:: REQUIRED WORK ::
Print all of the entries exactly, minus the pictures.

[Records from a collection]
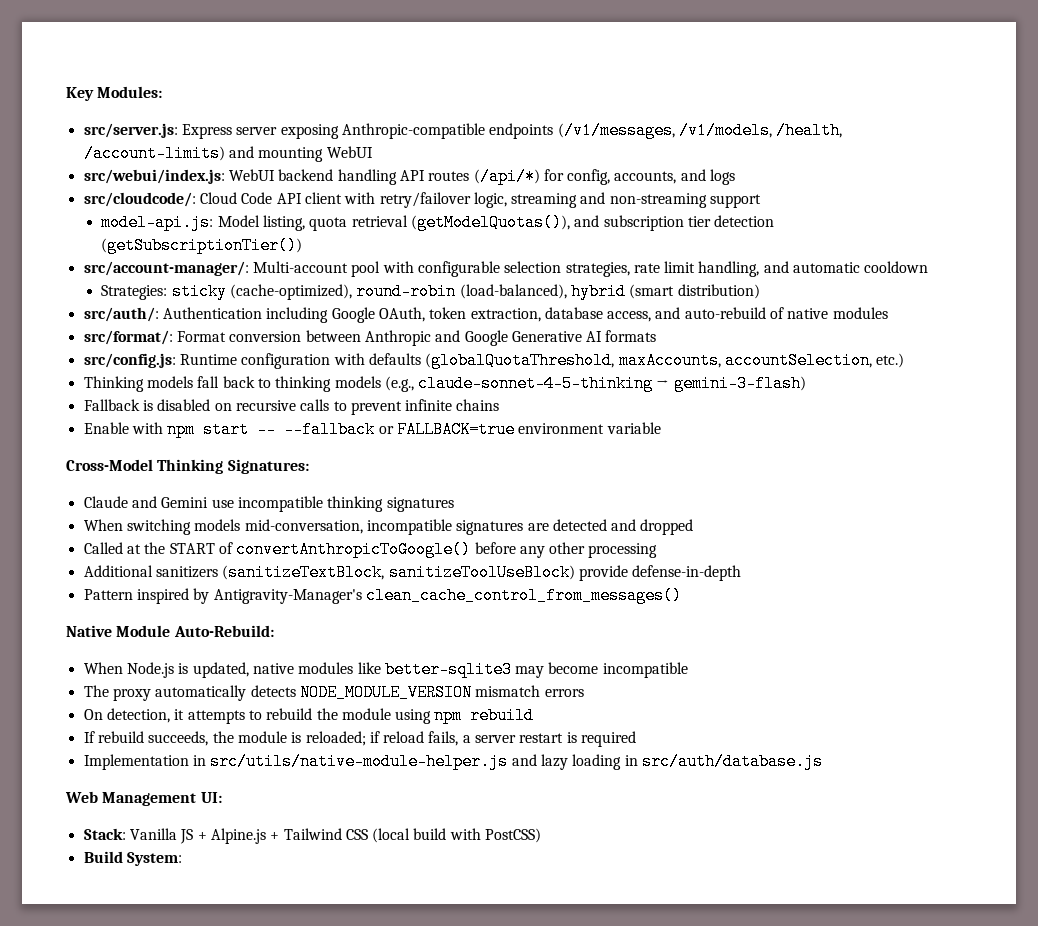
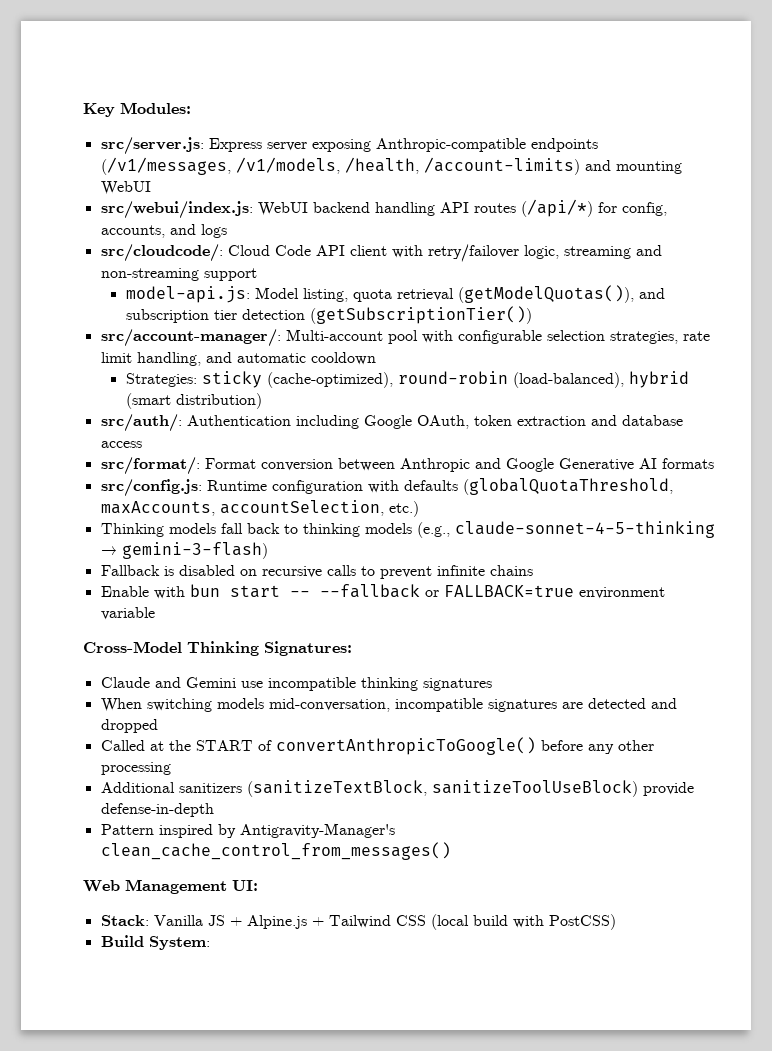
- src/auth/: Authentication including Google OAuth, token extraction, database access, and auto-rebuild of native modules
+ src/auth/: Authentication including Google OAuth, token extraction and database access
- Enable with npm start -- --fallback or FALLBACK=true environment variable
+ Enable with bun start -- --fallback or FALLBACK=true environment variable
- Native Module Auto-Rebuild:
- When Node.js is updated, native modules like better-sqlite3 may become incompatible
- The proxy automatically detects NODE_MODULE_VERSION mismatch errors
- On detection, it attempts to rebuild the module using npm rebuild
- If rebuild succeeds, the module is reloaded; if reload fails, a server restart is required
- Implementation in src/utils/native-module-helper.js and lazy loading in src/auth/database.js

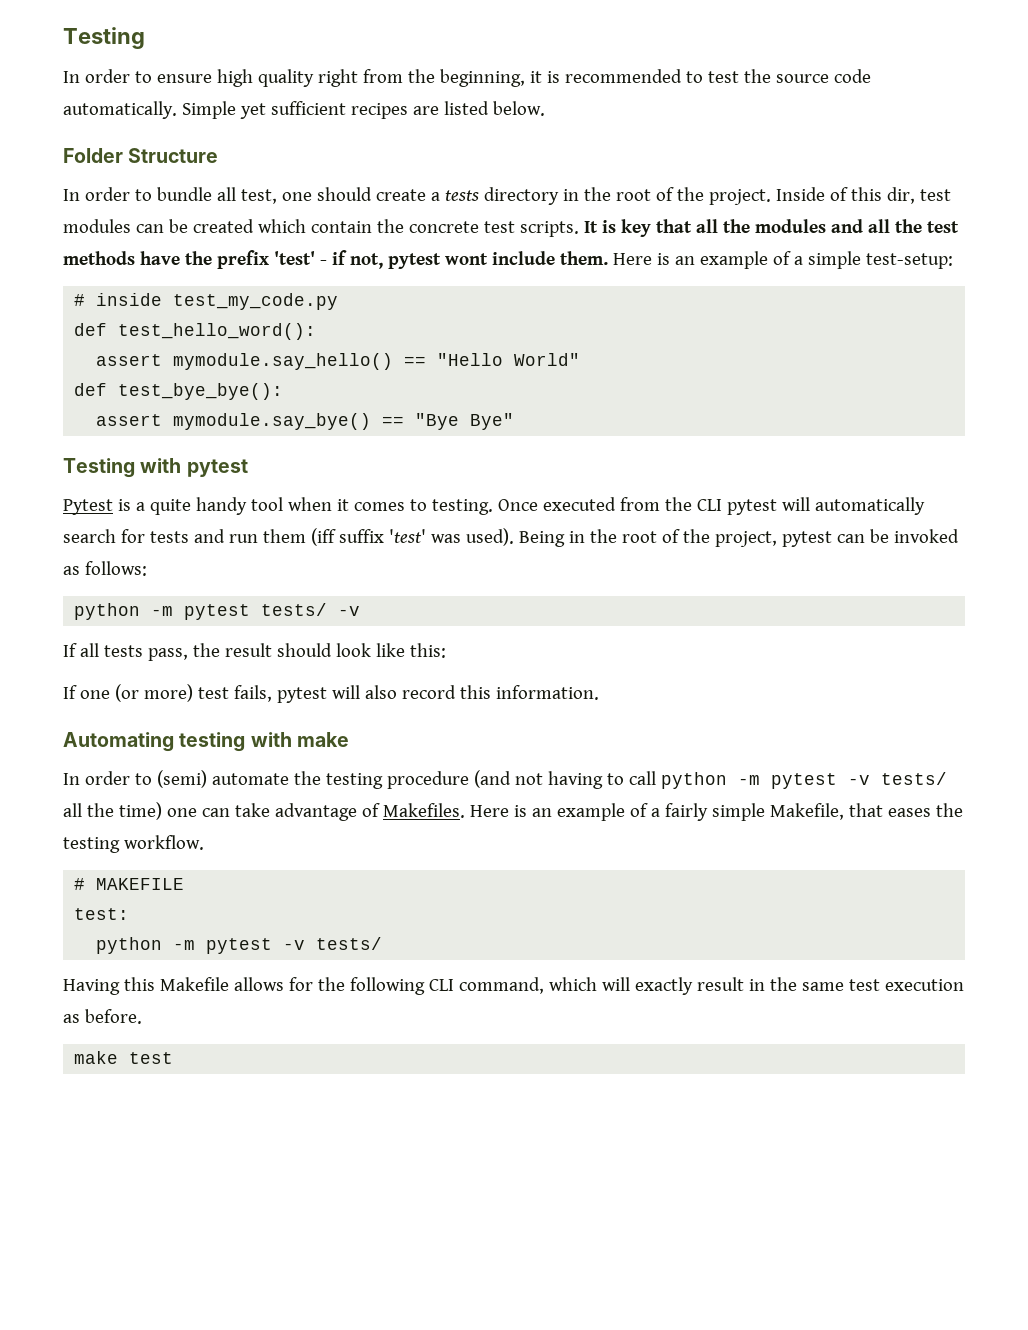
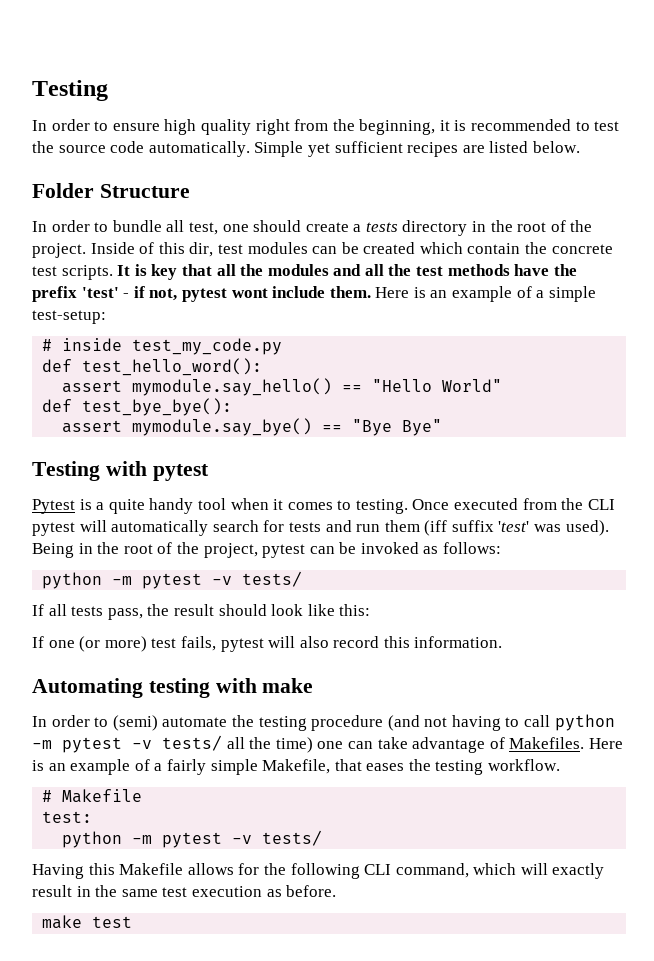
  Being in the root of the project, pytest can be invoked as follows:
- python -m pytest tests/ -v
+ python -m pytest -v tests/
- # MAKEFILE
+ # Makefile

:: RESPONSE FOR THIS EXERCISE ::
- src/auth/: Authentication including Google OAuth, token extraction, database access, and auto-rebuild of native modules
+ src/auth/: Authentication including Google OAuth, token extraction and database access
- Enable with npm start -- --fallback or FALLBACK=true environment variable
+ Enable with bun start -- --fallback or FALLBACK=true environment variable
- Native Module Auto-Rebuild:
- When Node.js is updated, native modules like better-sqlite3 may become incompatible
- The proxy automatically detects NODE_MODULE_VERSION mismatch errors
- On detection, it attempts to rebuild the module using npm rebuild
- If rebuild succeeds, the module is reloaded; if reload fails, a server restart is required
- Implementation in src/utils/native-module-helper.js and lazy loading in src/auth/database.js

  Being in the root of the project, pytest can be invoked as follows:
- python -m pytest tests/ -v
+ python -m pytest -v tests/
- # MAKEFILE
+ # Makefile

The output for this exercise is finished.